Near-Optimal Generalized Decoding of Polar-like Codes

TL;DR

The paper addresses achieving low block error and undetected error rates for polar-like codes by introducing a codebook-probability based generalized decoding framework that remains compatible with SC-based decoders. It develops a practical SC-tree based approximation to the codebook probability, enabling accurate BLER prediction and a threshold-based decision rule that constrains the MDR. Results show that dynamic frozen-bit schemes, particularly dynamic Reed-Muller codes, outperform CRC-concatenated polar codes with SCL in both BLER and UER, and the framework supports applications in coded pilot-free channel estimation, bitwise soft-output decoding, and turbo product decoding.
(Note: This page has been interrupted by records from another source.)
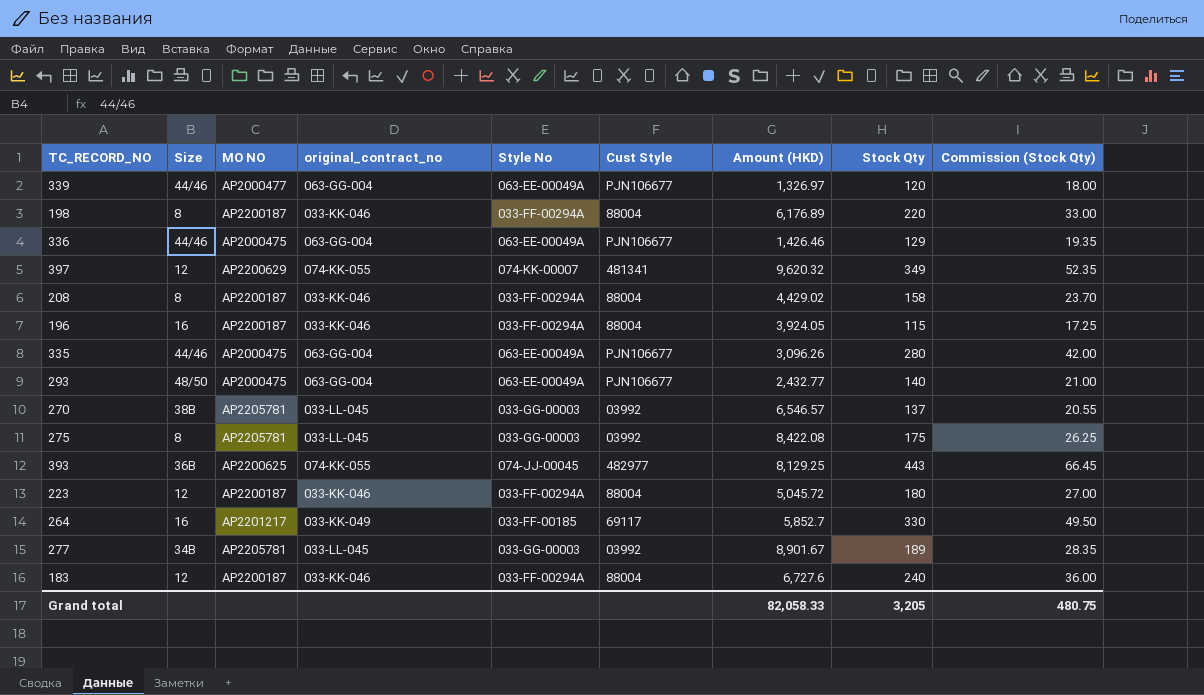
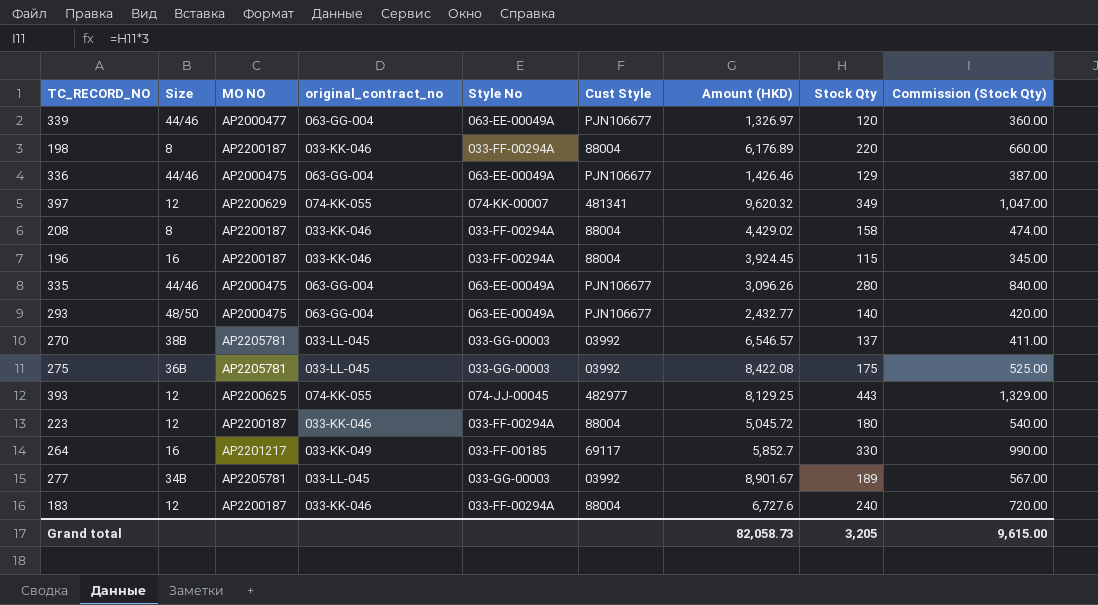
column Commission (Stock Qty) | formula: [Stock Qty] * 0.15 -> [Stock Qty] * 3
196 | Amount (HKD): 3,924.05 -> 3,924.45
275 | Size: 8 -> 36B
393 | Size: 36B -> 12
Grand total | Amount (HKD): 82,058.33 -> 82,058.73
Grand total | Commission (Stock Qty): 480.75 -> 9,615.00

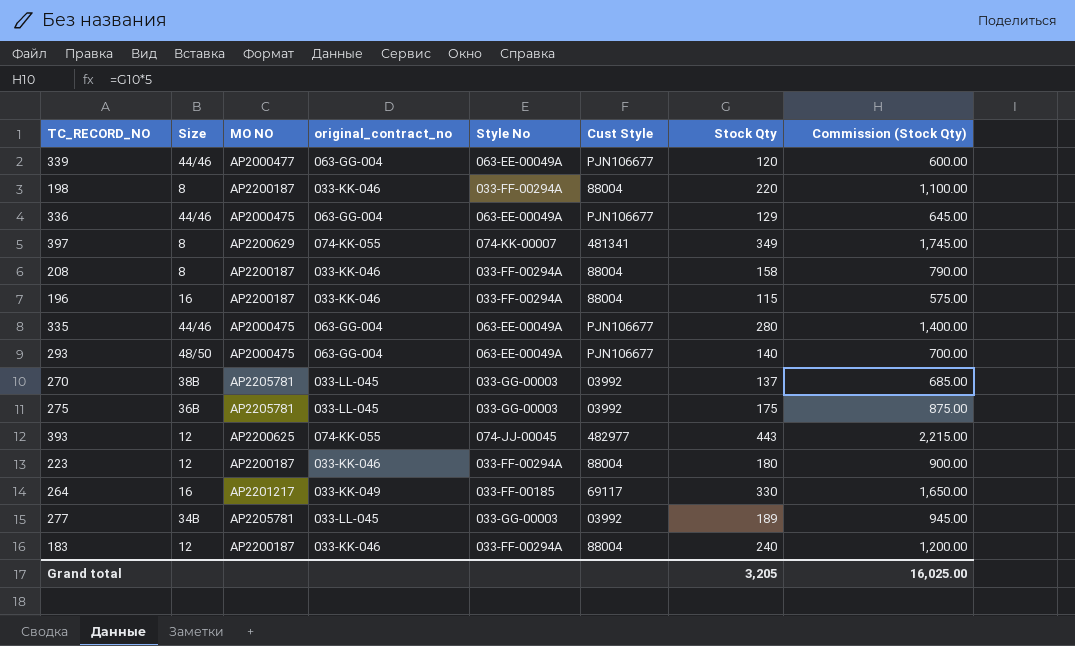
column Amount (HKD) | position: 7 -> none
column Commission (Stock Qty) | formula: [Stock Qty] * 3 -> [Stock Qty] * 5
397 | Size: 12 -> 8
Grand total | Commission (Stock Qty): 9,615.00 -> 16,025.00

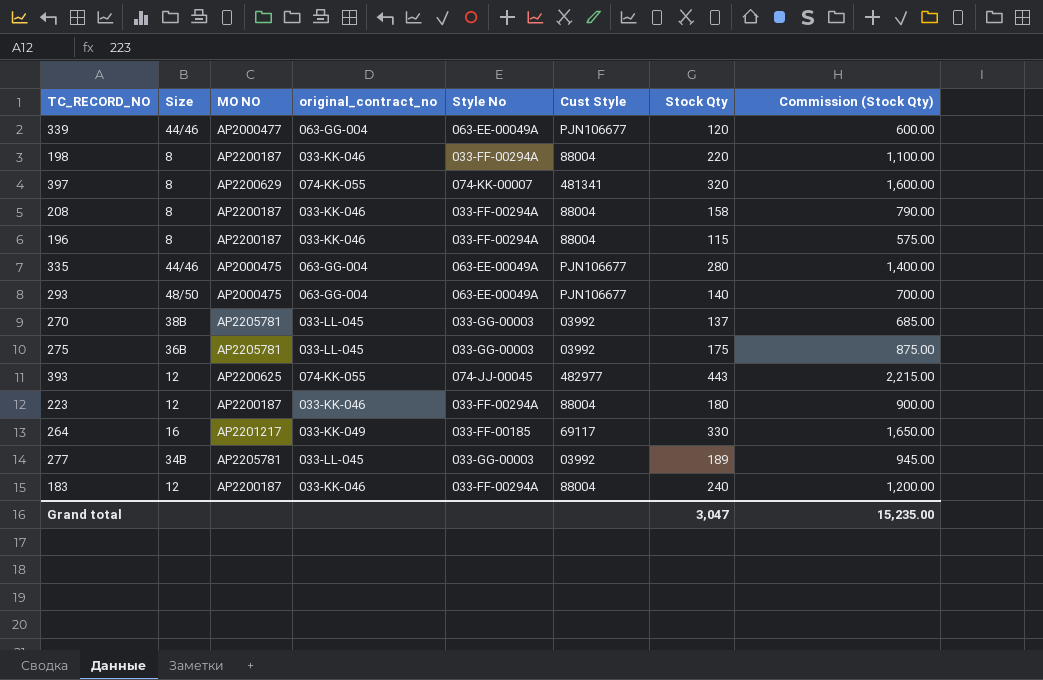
row 336: 44/46 | AP2000475 | 063-GG-004 | 063-EE-00049A | PJN106677 | 129 | 645.00 -> none
397 | Stock Qty: 349 -> 320
397 | Commission (Stock Qty): 1,745.00 -> 1,600.00
196 | Size: 16 -> 8
Grand total | Stock Qty: 3,205 -> 3,047
Grand total | Commission (Stock Qty): 16,025.00 -> 15,235.00

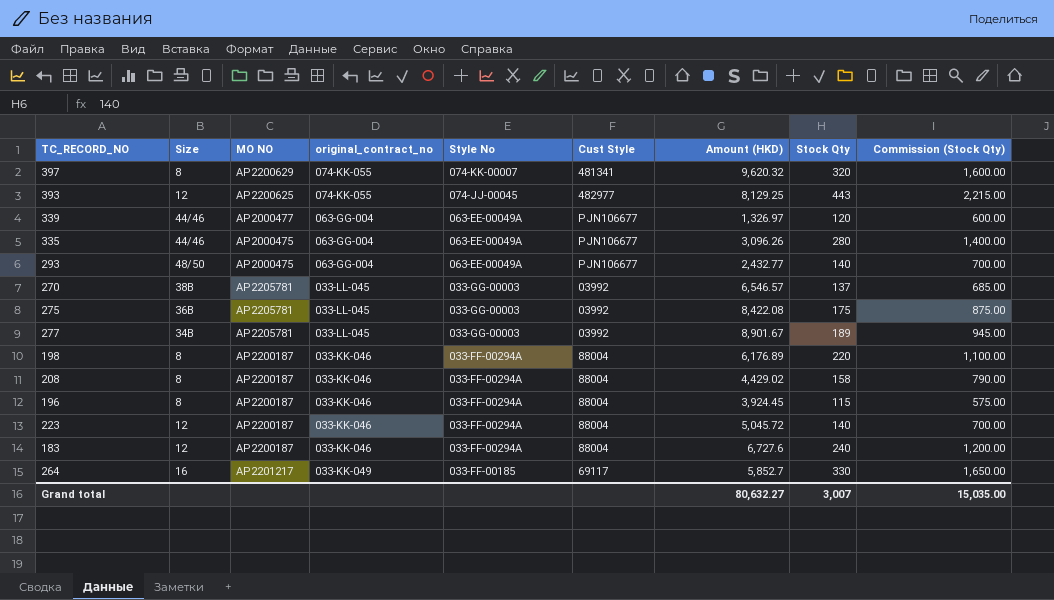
row order: none -> Style No descending
column Amount (HKD) | position: none -> 7
223 | Stock Qty: 180 -> 140
223 | Commission (Stock Qty): 900.00 -> 700.00
Grand total | Stock Qty: 3,047 -> 3,007
Grand total | Commission (Stock Qty): 15,235.00 -> 15,035.00

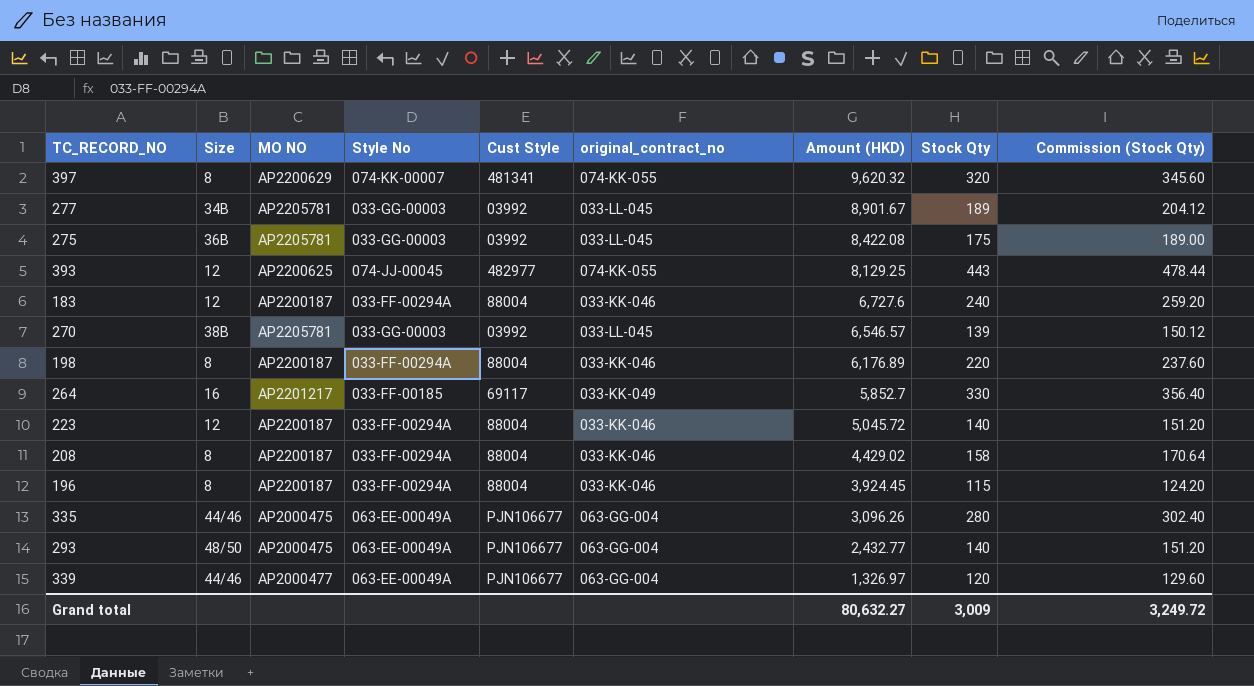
row order: Style No descending -> Amount (HKD) descending
column original_contract_no | position: 4 -> 6
column Commission (Stock Qty) | formula: [Stock Qty] * 5 -> [Stock Qty] * 1.08
270 | Stock Qty: 137 -> 139
Grand total | Stock Qty: 3,007 -> 3,009
Grand total | Commission (Stock Qty): 15,035.00 -> 3,249.72

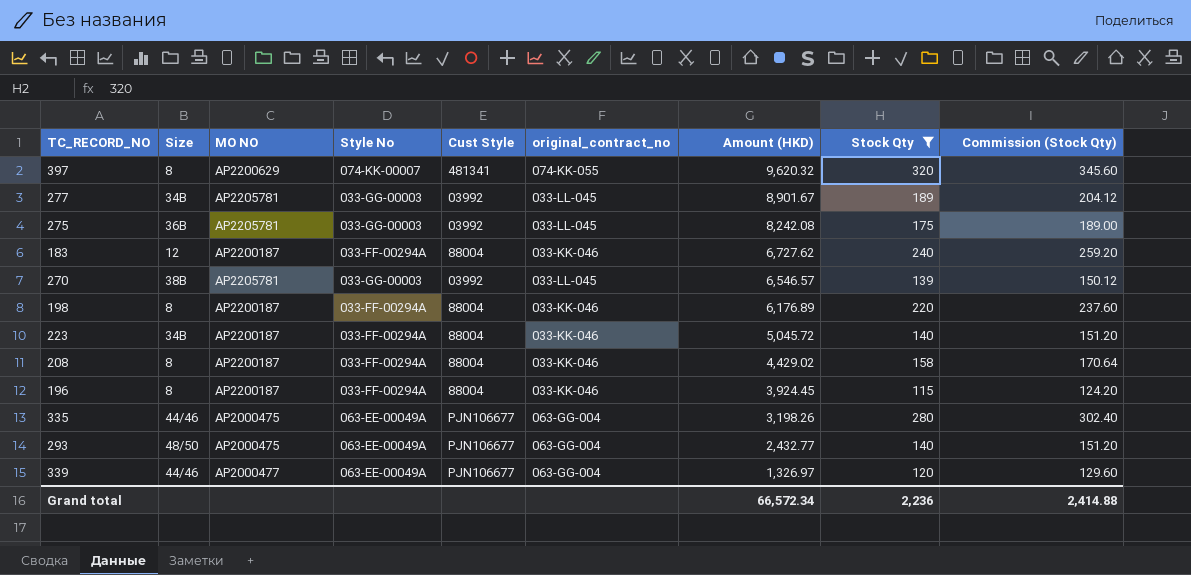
filter: none -> Stock Qty <= 320
275 | Amount (HKD): 8,422.08 -> 8,242.08
183 | Amount (HKD): 6,727.6 -> 6,727.62
223 | Size: 12 -> 34B
335 | Amount (HKD): 3,096.26 -> 3,198.26
Grand total | Amount (HKD): 80,632.27 -> 66,572.34
Grand total | Stock Qty: 3,009 -> 2,236
Grand total | Commission (Stock Qty): 3,249.72 -> 2,414.88

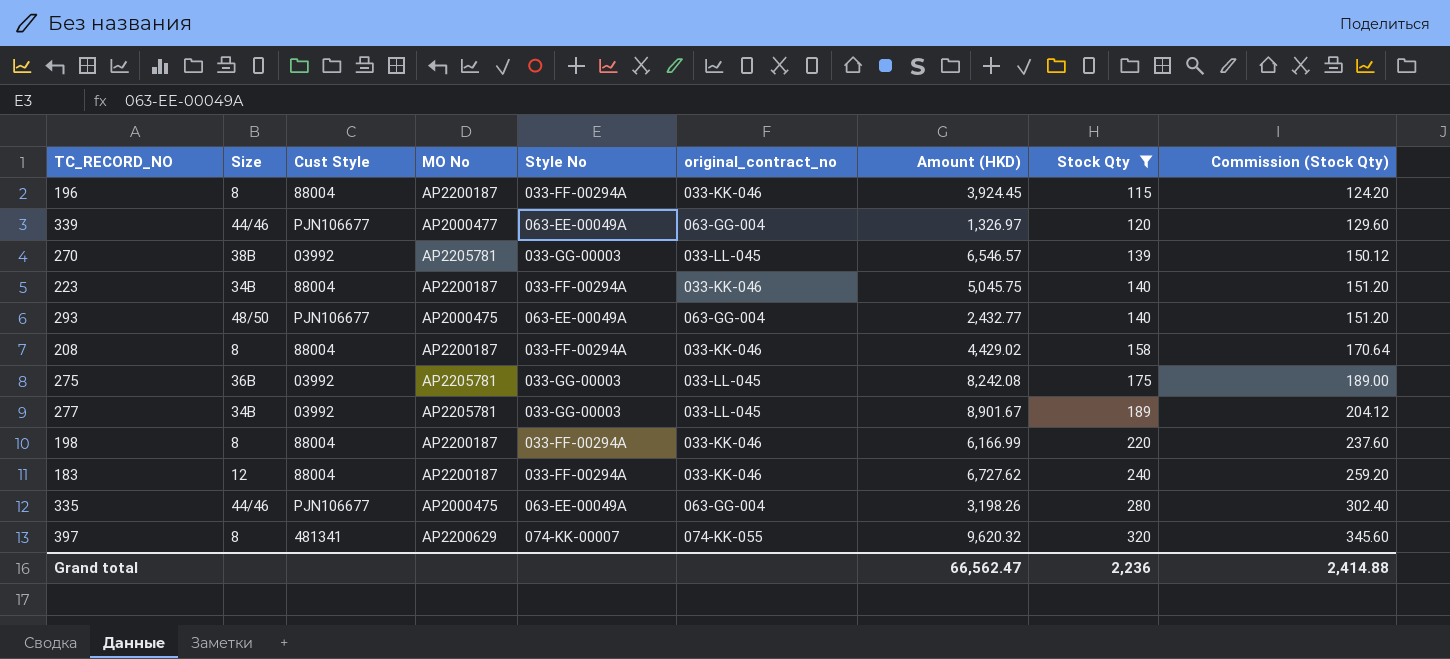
row order: Amount (HKD) descending -> Stock Qty ascending
column Cust Style | position: 5 -> 3
column name: MO NO -> MO No
223 | Amount (HKD): 5,045.72 -> 5,045.75
198 | Amount (HKD): 6,176.89 -> 6,166.99
Grand total | Amount (HKD): 66,572.34 -> 66,562.47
Together, these contributions provide a principled method to quantify decoding reliability and to design more reliable polar-like coding schemes for practical communications.

Abstract

We present a framework that can exploit the tradeoff between the undetected error rate (UER) and block error rate (BLER) of polar-like codes. It is compatible with all successive cancellation (SC)-based decoding methods and relies on a novel approximation that we call codebook probability. This approximation is based on an auxiliary distribution that mimics the dynamics of decoding algorithms following an SC decoding schedule. Simulation results demonstrates that, in the case of SC list (SCL) decoding, the proposed framework outperforms the state-of-art approximations from Forney's generalized decoding rule for polar-like codes with dynamic frozen bits. In addition, dynamic Reed-Muller (RM) codes using the proposed generalized decoding significantly outperform CRC-concatenated polar codes decoded using SCL in both BLER and UER. Finally, we briefly discuss three potential applications of the approximated codebook probability: coded pilot-free channel estimation; bitwise soft-output decoding; and improved turbo product decoding.

Figures (8)

• Figure 1: Example of the SC decoding tree of a polar code with frozen bits $u_1=u_3=0$. The whole decoding tree consists of three parts: a) visited leaf: the SC output $\hat{u}^4=(0,1,0,0)$. b) invalid subtrees: the subtree rooted at $\hat{u}_1=1$ and the subtree rooted at $\hat{u}^3=(0,1,1)$. c) unvisited subtrees: the subtree rooted at $\hat{u}^2=(0,0)$ and the leaf $\hat{u}^4=(0,1,0,1)$.
• Figure 2: Predicted BLER vs. simulated BLER of polar-like codes with proposed scheme and Forney's approximation. The proposed method (solid) works with SCL decoding of list size $L$, while the Forney's approximation (dashed) works with list size $L^\prime$.
• Figure 3: BLER(solid), UER(dashed), MDR(dotted) vs. $E_b/N_0$ over the biAWGN channel for the $\left(64,42\right)$ dynamic RM code compared to a $(64,42+6)$ static 5G polar code with an outer CRC-$6$0x30. SCL with $L=4$, threshold $\epsilon=0.1$
• Figure 4: BLER(solid), UER(dashed), MDR(dotted) vs. $E_b/N_0$ over the biAWGN channel for the $\left(64,42\right)$ dynamic RM code compared to a $(64,42+11)$ static 5G polar code with an outer CRC-$11$0x710. SCL with $L=8$, threshold $\epsilon=0.005$
• Figure 5: Predicted LER vs. simulated LER of polar-like codes under SCL decoding with proposed scheme.